Once upon a time I was a substitute teacher and let me just tell you, it was HARD! I filled in for all ages, from early elementary all the way up to high school. There are plenty of embarrassing stories I could tell you but I’ll save those for another post. Yesterday I couldn’t help but wonder what will happen in this new Covid-19 world we live in where, at least in America, many teachers are teaching 100% online. Virtual. Livestream. I think it’s going to be a relief for a lot of elementary teachers who no longer have to babysit but now can actually teach (sidenote: this will be a lot harder on parents, but that’s also a post for another day).

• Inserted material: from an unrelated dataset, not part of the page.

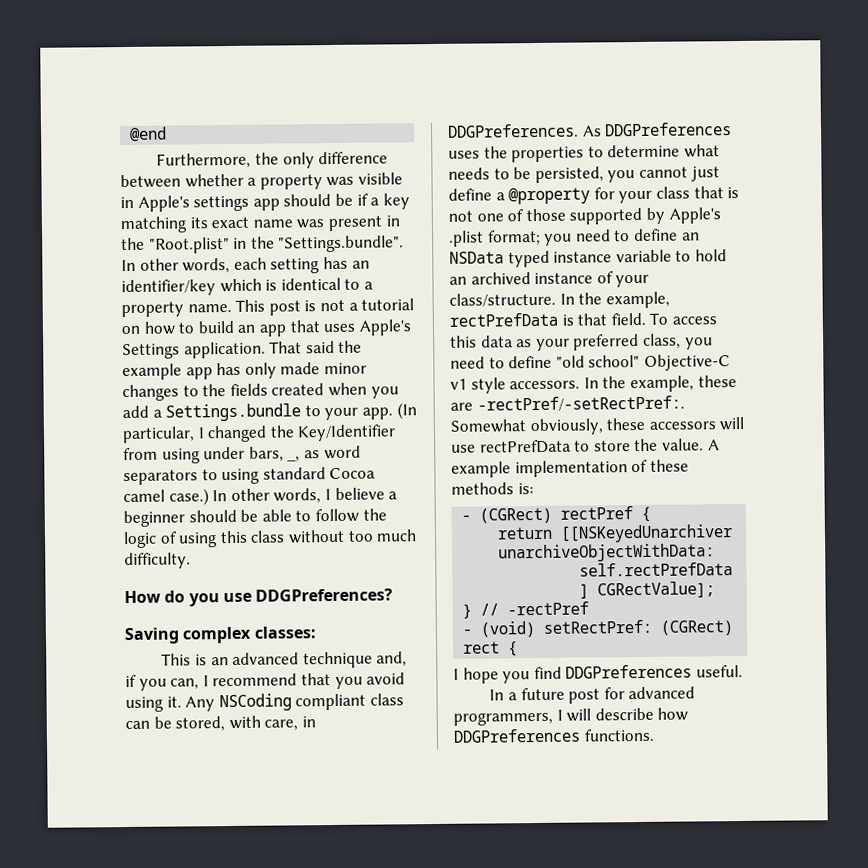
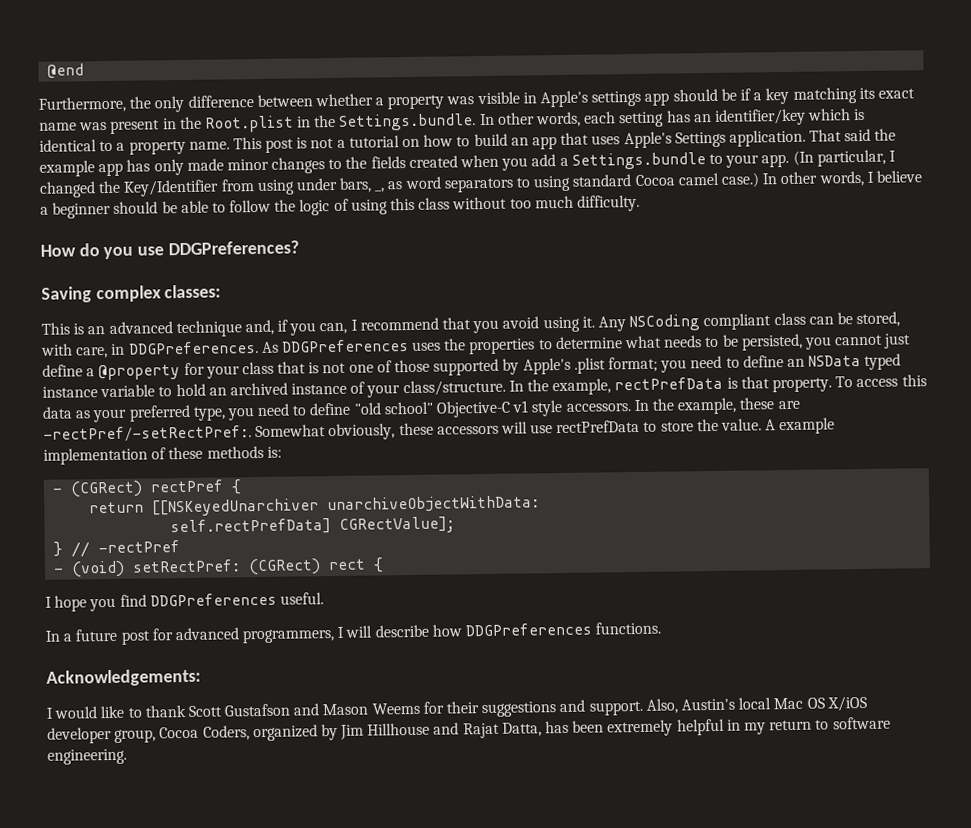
[148,235,405,254] "Root.plist" in the "Settings.bundle". -> [204,113,477,133] Root.plist in the Settings.bundle.
[610,312,646,326] field. -> [771,377,832,393] property.
[642,333,681,349] class, -> [192,406,226,421] type,
(655, 735) none -> [46,668,201,687] [46,695,867,719] [47,716,891,744] [47,748,127,765] // Acknowledgements: // I would like to thank Scott Gustafson and Mason Weems for their suggestions and support. Also, Austin's local Mac OS X/iOS developer group, Cocoa Coders, organized by Jim Hillhouse and Rajat Datta, has been extremely helpful in my return to software engineering.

What happens when a teacher calls out sick? Are there substitute teachers qualified and up to speed on the new protocols for teaching? I did a little digging and in the years since I was a substitute, it appears the process is a bit more organized. Back then, any sub who was available may or may not receive a phone call the morning they were needed and they’d have to gitty-on-up to the designated school. It was a bit stressful and definitely unpredictable. From what I read while researching, counties have a pool of subs that are potentially ready to jump in as needed.
In a coronavirus world, I think that’s a good start to solving a possibly huge problem. As if the regular teachers and students didn’t already have a lot on their plate with the new online teaching, this could be another hurdle to students learning.
I guess we’ll see what happens as schools open up and navigate through the ups and downs of a roller coaster that’s a lot like Disney’s Space Mountain. You’re on the coaster, but you have no idea where it’s going next.